Records from a data collection:

-- Opening Marker --

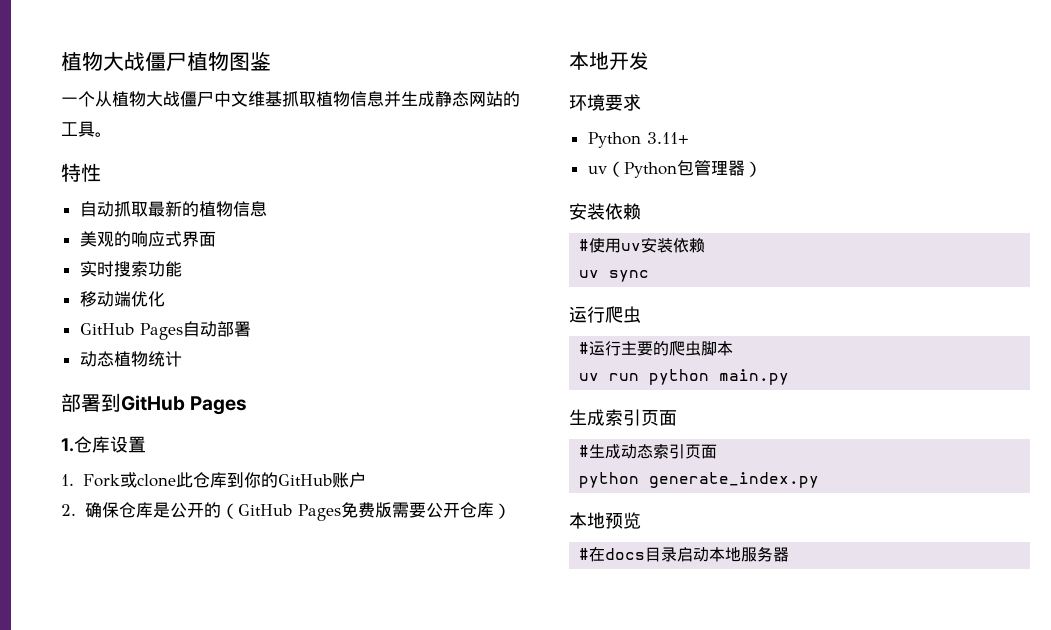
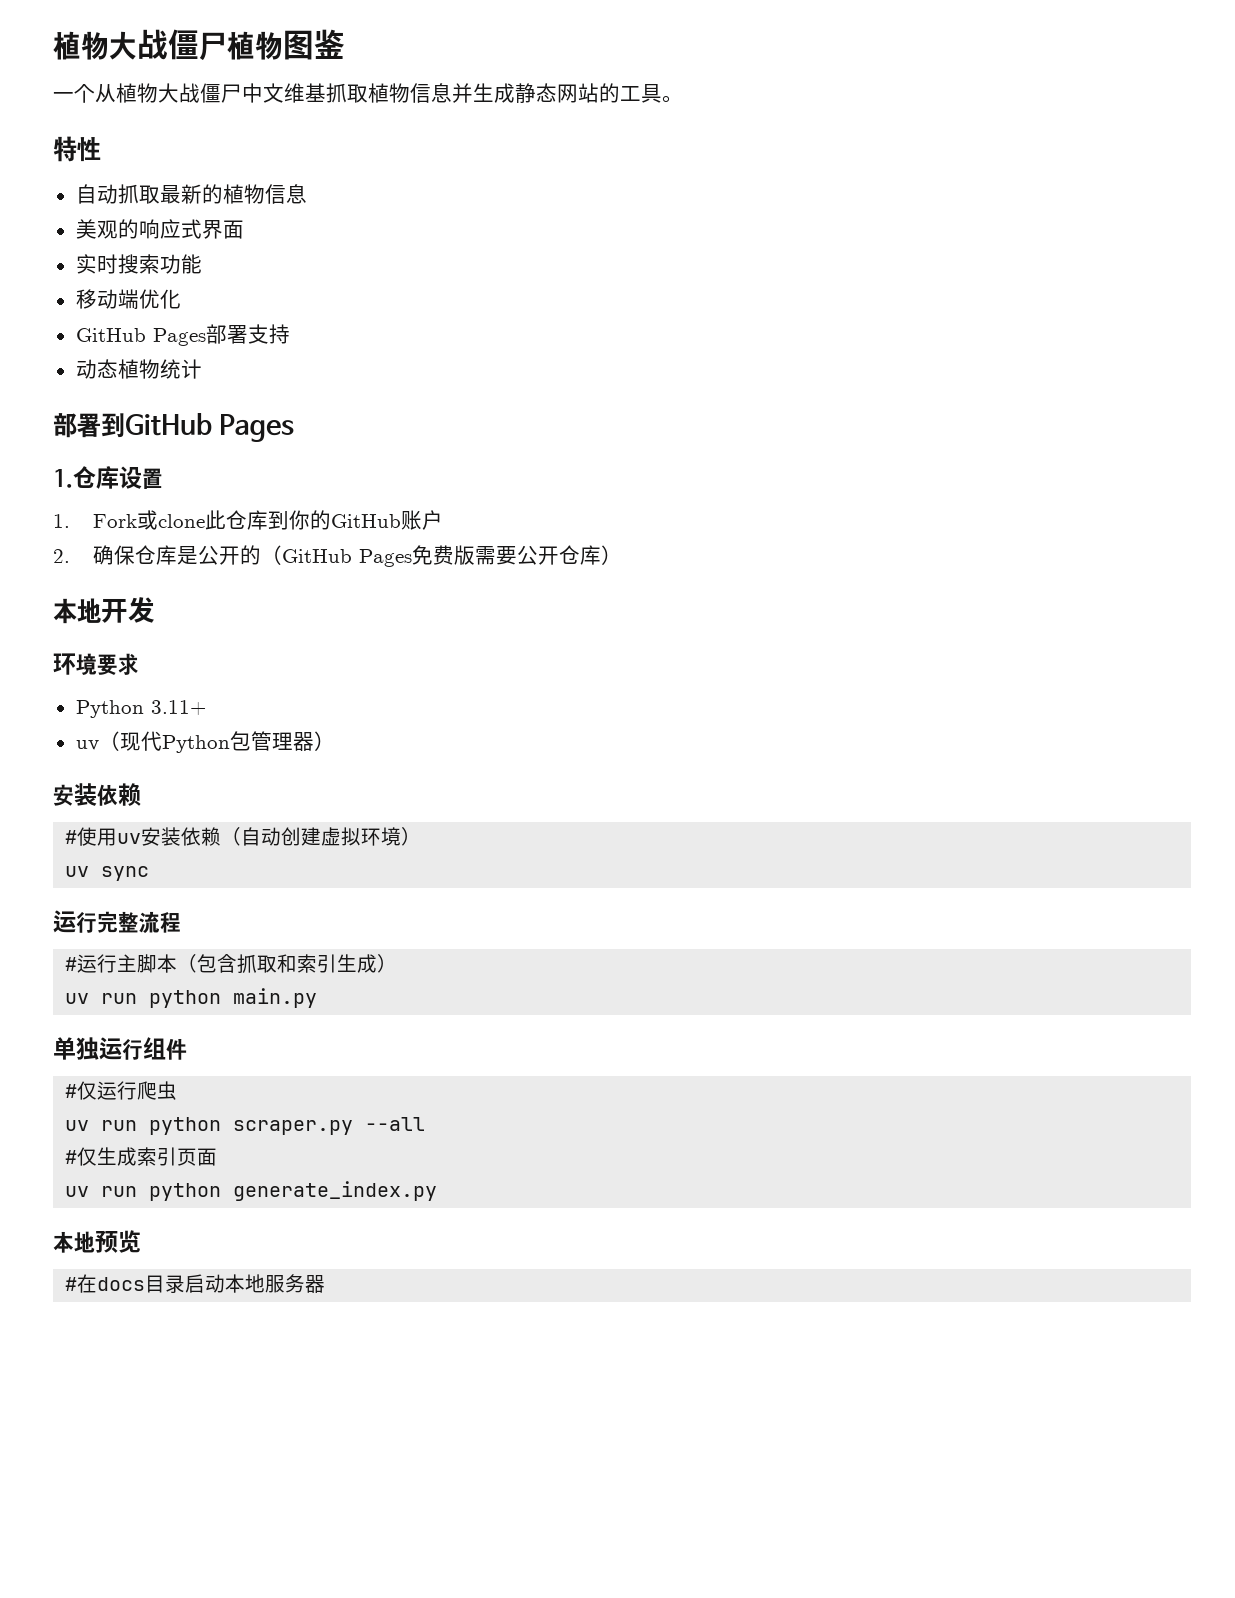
- GitHub Pages自动部署
+ GitHub Pages部署支持
- uv（Python包管理器）
+ uv（现代Python包管理器）
- #使用uv安装依赖
+ #使用uv安装依赖（自动创建虚拟环境）
- 运行爬虫
+ 运行完整流程
- #运行主要的爬虫脚本
+ #运行主脚本（包含抓取和索引生成）
- 生成索引页面
- #生成动态索引页面
- python generate_index.py
+ 单独运行组件
+ #仅运行爬虫
+ uv run python scraper.py --all
+ #仅生成索引页面
+ uv run python generate_index.py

-- Closing Marker --

WHAT YOU ARE ASKED TO DO>
Render the records above word for word and leave the pictures out.

YOUR SOLUTION>
- GitHub Pages自动部署
+ GitHub Pages部署支持
- uv（Python包管理器）
+ uv（现代Python包管理器）
- #使用uv安装依赖
+ #使用uv安装依赖（自动创建虚拟环境）
- 运行爬虫
+ 运行完整流程
- #运行主要的爬虫脚本
+ #运行主脚本（包含抓取和索引生成）
- 生成索引页面
- #生成动态索引页面
- python generate_index.py
+ 单独运行组件
+ #仅运行爬虫
+ uv run python scraper.py --all
+ #仅生成索引页面
+ uv run python generate_index.py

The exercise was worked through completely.